Spore straty spowodowane epidemią przyniosła również wojna polsko-bolszewicka. Na 85 tysięcy jeńców rosyjskich w Polsce około 1/4 zmarła wskutek zarażenia. W rosyjskich i litewskich obozach jenieckich przebywało z kolei około 51 tysięcy polskich żołnierzy - wskutek choroby zmarło około 40 procent z nich.
W latach 20. ubiegłego stulecia do jednych z niebezpieczniejszych chorób należał dur brzuszny. W okresie 1919-1924 zabił około 10 tysięcy Polaków.
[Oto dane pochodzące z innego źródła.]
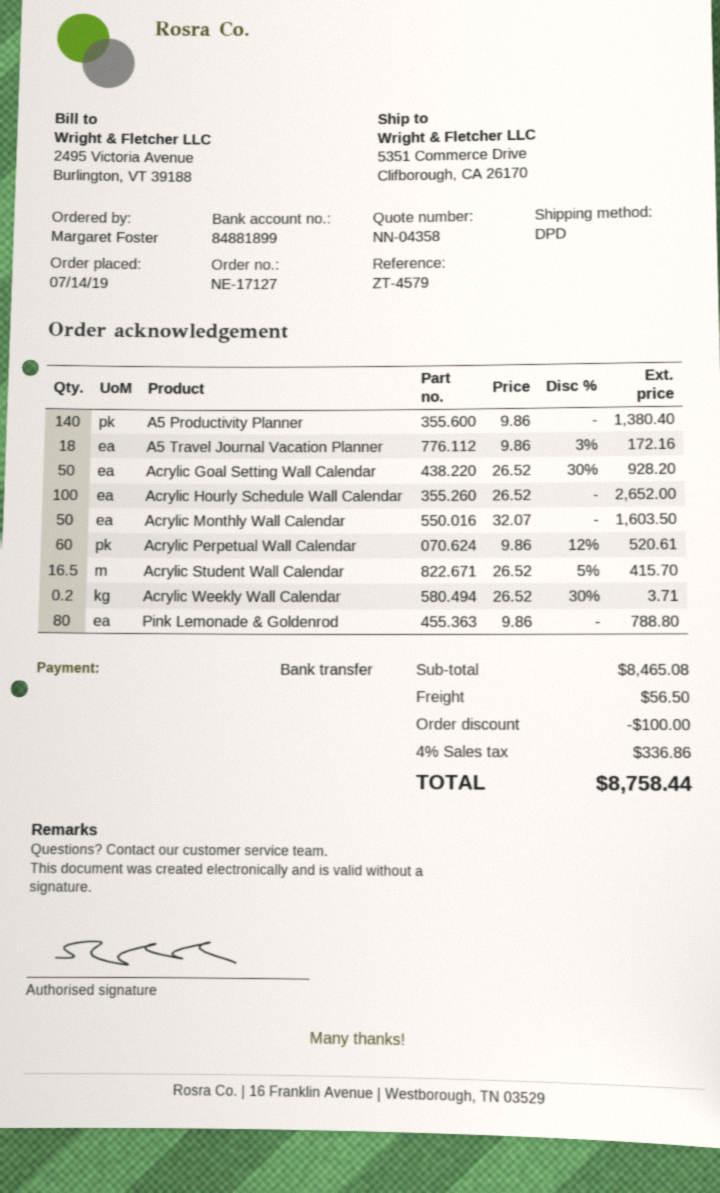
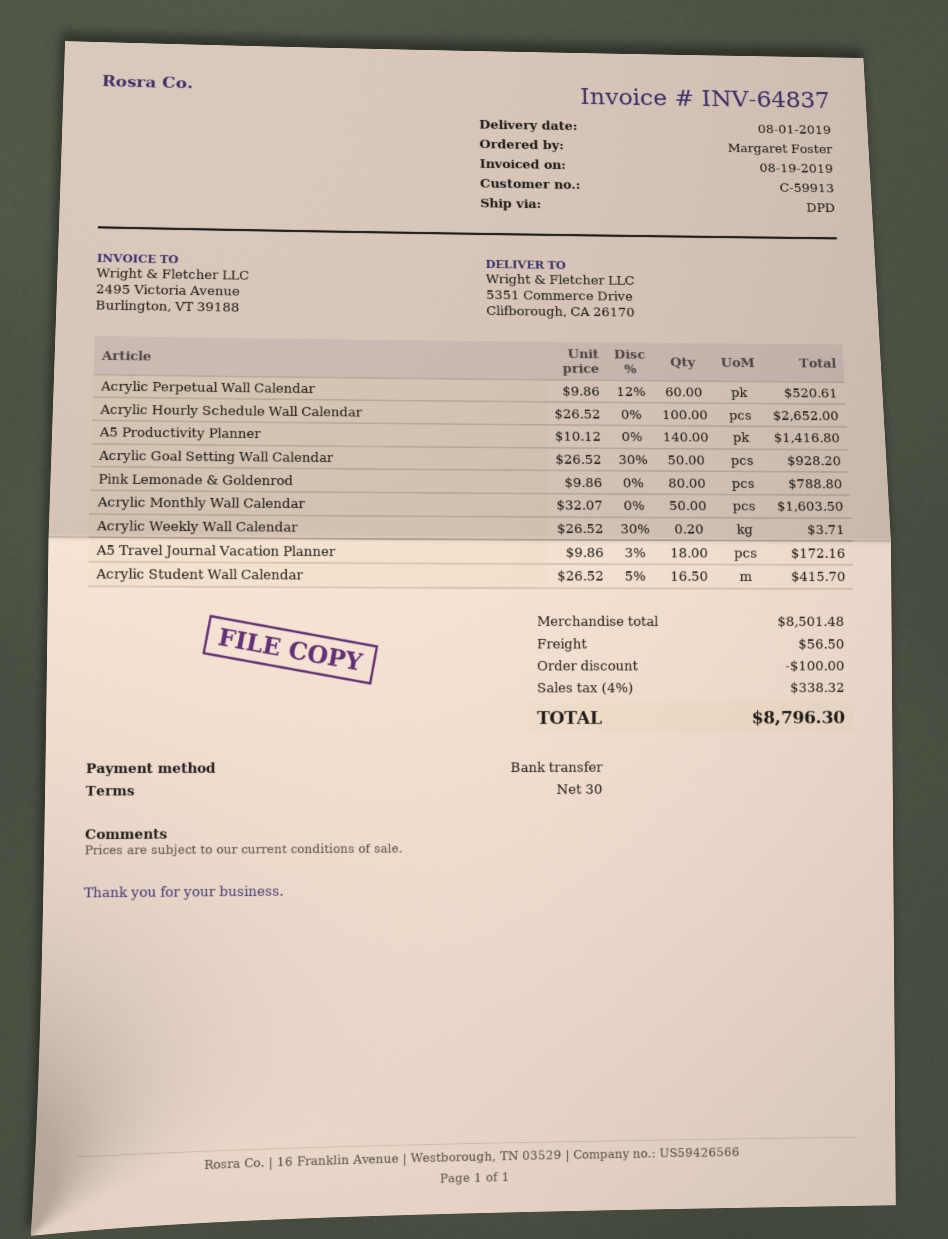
A5 Productivity Planner: 140 x 9.86 = 1380.40 -> 140 x 10.12 = 1416.80
subtotal: 8465.08 -> 8501.48
tax: 4% = 336.86 -> 4% = 338.32
total: 8758.44 -> 8796.30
Wynalezienie szczepionki oraz poprawa warunków sanitarnych w ogromnym stopniu zahamowały rozwój epidemii. Trzy lata po zakończeniu II wojny światowej na dur brzuszny chorowało już niecałe 8 tysięcy osób. Wskutek zakażenia zmarło wtedy 478 z nich. 30 lat później prowadzono już powszechne szczepienia dzieci i młodzieży. Obecnie jest to choroba zanikająca.
Okres po II wojnie światowej był niebezpieczny z powodu gruźlicy, polio i błonicy. Odpowiednie lekarstwa oraz szczepionki z czasem przyczyniły się do spadku zachorowań. Lata 1957-58 przyniosły do Polski grypę azjatycką, lata 1968-69 grypę Hong-Kong, a rok 1977 grypę rosyjską.
Wrocławska ospa
1963 przyniósł w Polsce przerażenie z powodu ospy wrocławskiej. Była ostatnią w naszym kraju oraz jedną z ostatnich w Europie epidemią ospy prawdziwej. Odpowiedzialnym za rozwój choroby nad Wisłą był Bonifacy Jedynak, oficer Służby Bezpieczeństwa, który przyniósł wirusa z Azji. Zarażonych zostało 99 osób, z czego siedem zmarło. Na skutek paniki Wrocław na kilka tygodni został sparaliżowany i odcięty od reszty kraju kordonem sanitarnym.
Ospa przedostała się do pięciu innych województw, jednak nie wywołała tam epidemii. Według szacunków WHO choroba miała rozprzestrzeniać się przed dwa następne lata, miała dotknąć 2 tysiące osób i zabić 10 procent z nich. Ku zaskoczeniu specjalistów wygasła po 25 dniach od jej wykrycia.